Wrath of the Swarm said:
Calculating? Rolfe, you don't understand. The accuracy of the test is the value we calculate other values from in the presented problem.
In any situation, the test is 99% likely to give the correct answer. That's the whole point of the question - people get confused between the idea that the test is right 99% of the time and the idea that the chance of it being accurate in a specific, particular case is only 9%.
If you're told only that the test is 99% accurate, that holds no matter what other conditions apply. From this, it follows that the alpha and beta rates are identical.
There is no information missing. You're just not capable of deriving information you weren't presented with.
Wrath, you're digging deeper and deeper into "make it up as you go along".
Nobody will ever tell you in practice that any serology test is "99% accurate", because accuracy isn't a defined term in the vocabulary of this problem. BillyJoe has kindly posted a list of (almost) all the defined terms and how they are defined, which I reproduced above. These are the words we professionals use when talking about these things.

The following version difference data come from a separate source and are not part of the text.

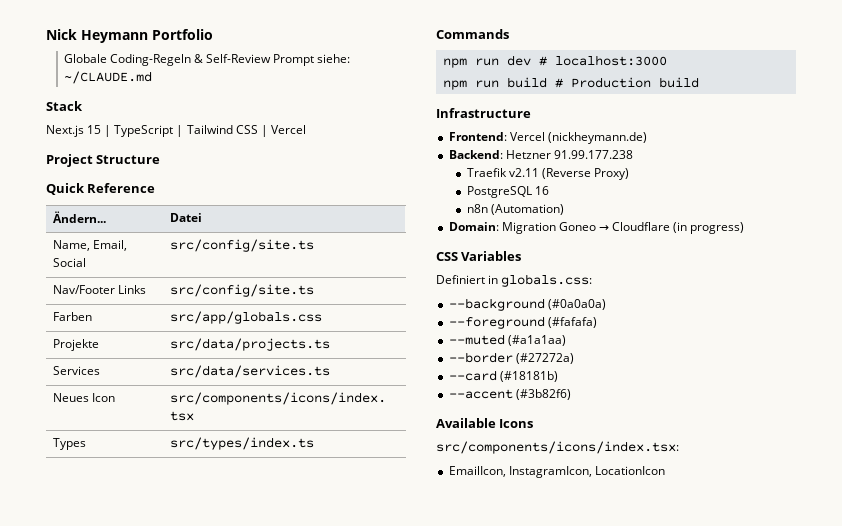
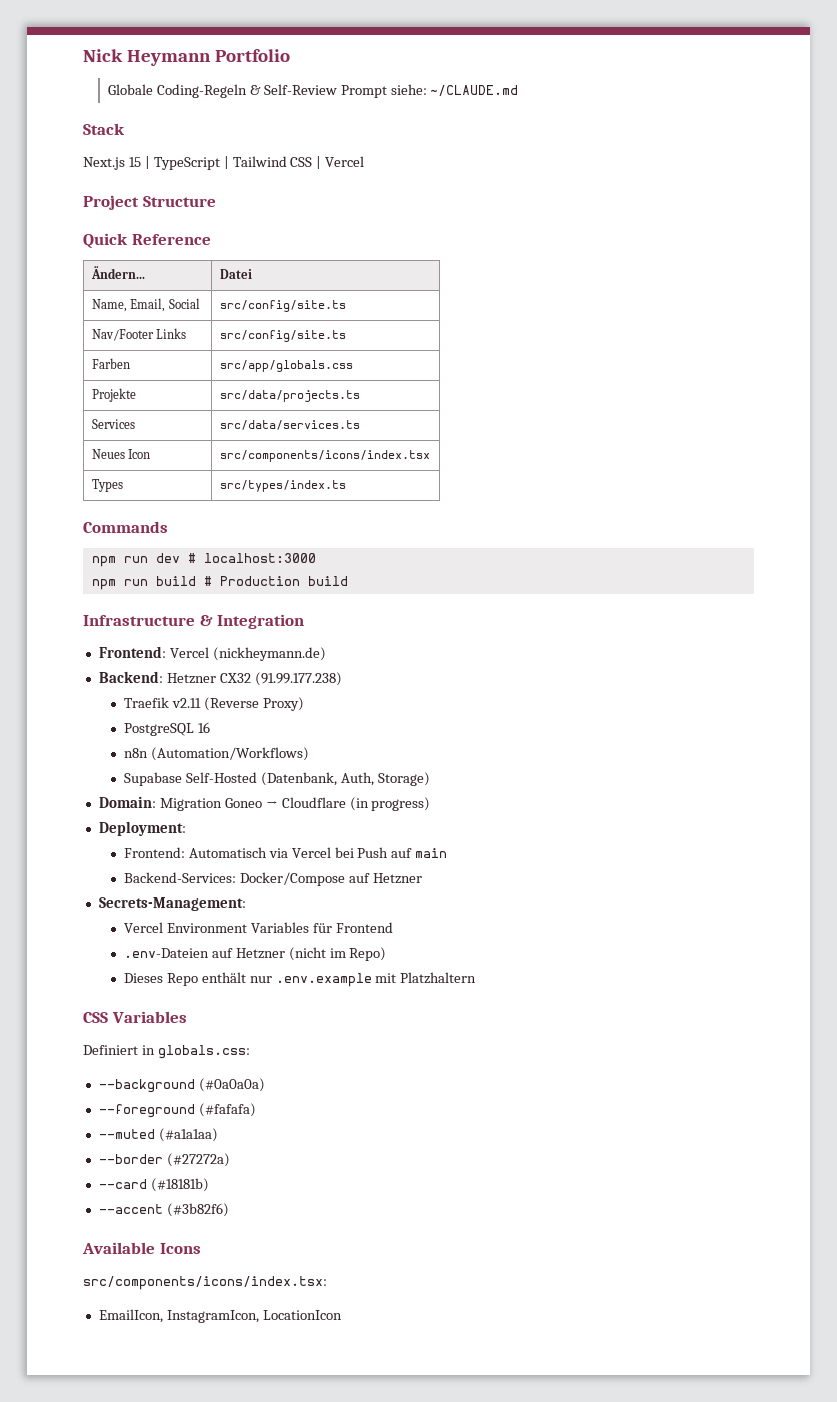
- Infrastructure
+ Infrastructure & Integration
- Backend: Hetzner 91.99.177.238
+ Backend: Hetzner CX32 (91.99.177.238)
- n8n (Automation)
+ n8n (Automation/Workflows)
+ Supabase Self-Hosted (Datenbank, Auth, Storage)
+ Deployment:
+ Frontend: Automatisch via Vercel bei Push auf main
+ Backend-Services: Docker/Compose auf Hetzner
+ Secrets-Management:
+ Vercel Environment Variables für Frontend
+ .env-Dateien auf Hetzner (nicht im Repo)
+ Dieses Repo enthält nur .env.example mit Platzhaltern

You keep talking about "people getting confused", but from the evidence presented so far on this thread, the most confused person is yourself. I think because you have learned by rote a particular example case which has a non-intuitive answer, and which can thus, by careful phrasing of a trick question, be used to ambush medical types. However, you have not really got anywhere close to coming to grips with the permutations and variabilities possible unless the parameters of the question are
extremely carefully nailed down in advance.

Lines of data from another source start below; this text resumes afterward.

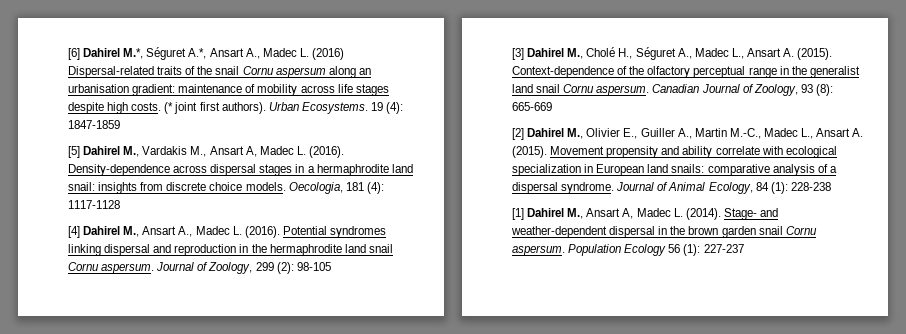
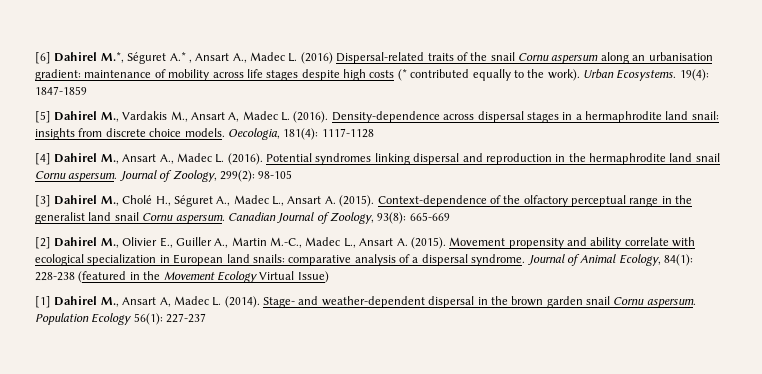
- [6] Dahirel M.*, Séguret A.*, Ansart A., Madec L. (2016) Dispersal-related traits of the snail Cornu aspersum along an urbanisation gradient: maintenance of mobility across life stages despite high costs. (* joint first authors). Urban Ecosystems. 19 (4): 1847-1859
+ [6] Dahirel M.*, Séguret A.* , Ansart A., Madec L. (2016) Dispersal-related traits of the snail Cornu aspersum along an urbanisation gradient: maintenance of mobility across life stages despite high costs (* contributed equally to the work). Urban Ecosystems. 19(4): 1847-1859
- Oecologia, 181 (4): 1117-1128
+ Oecologia, 181(4): 1117-1128
- Journal of Zoology, 299 (2): 98-105
+ Journal of Zoology, 299(2): 98-105
- Canadian Journal of Zoology, 93 (8): 665-669
+ Canadian Journal of Zoology, 93(8): 665-669
- Journal of Animal Ecology, 84 (1): 228-238
+ Journal of Animal Ecology, 84(1): 228-238 (featured in the Movement Ecology Virtual Issue)
- Population Ecology 56 (1): 227-237
+ Population Ecology 56(1): 227-237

Since you made the mistake of not nailing down the parameters of the question when you originally posed it, you are coming up against aspects of the problem you never even thought about.
Now, can I ask again. What do you mean by "alpha and beta" rates? I'm assuming this is another way of saying sensitivity and specificity, but I've never encountered this before, so would you mind confirming that this is the case, and revealing which is which?
And about that "accuracy" figure again. When I said, how do I calculate it, I meant that if I were characterising an assay, how would I derive the figure from the raw data? The same way BillyJoe detailed how you would derive figures like the specificity or the positive predictive value from a set of raw data.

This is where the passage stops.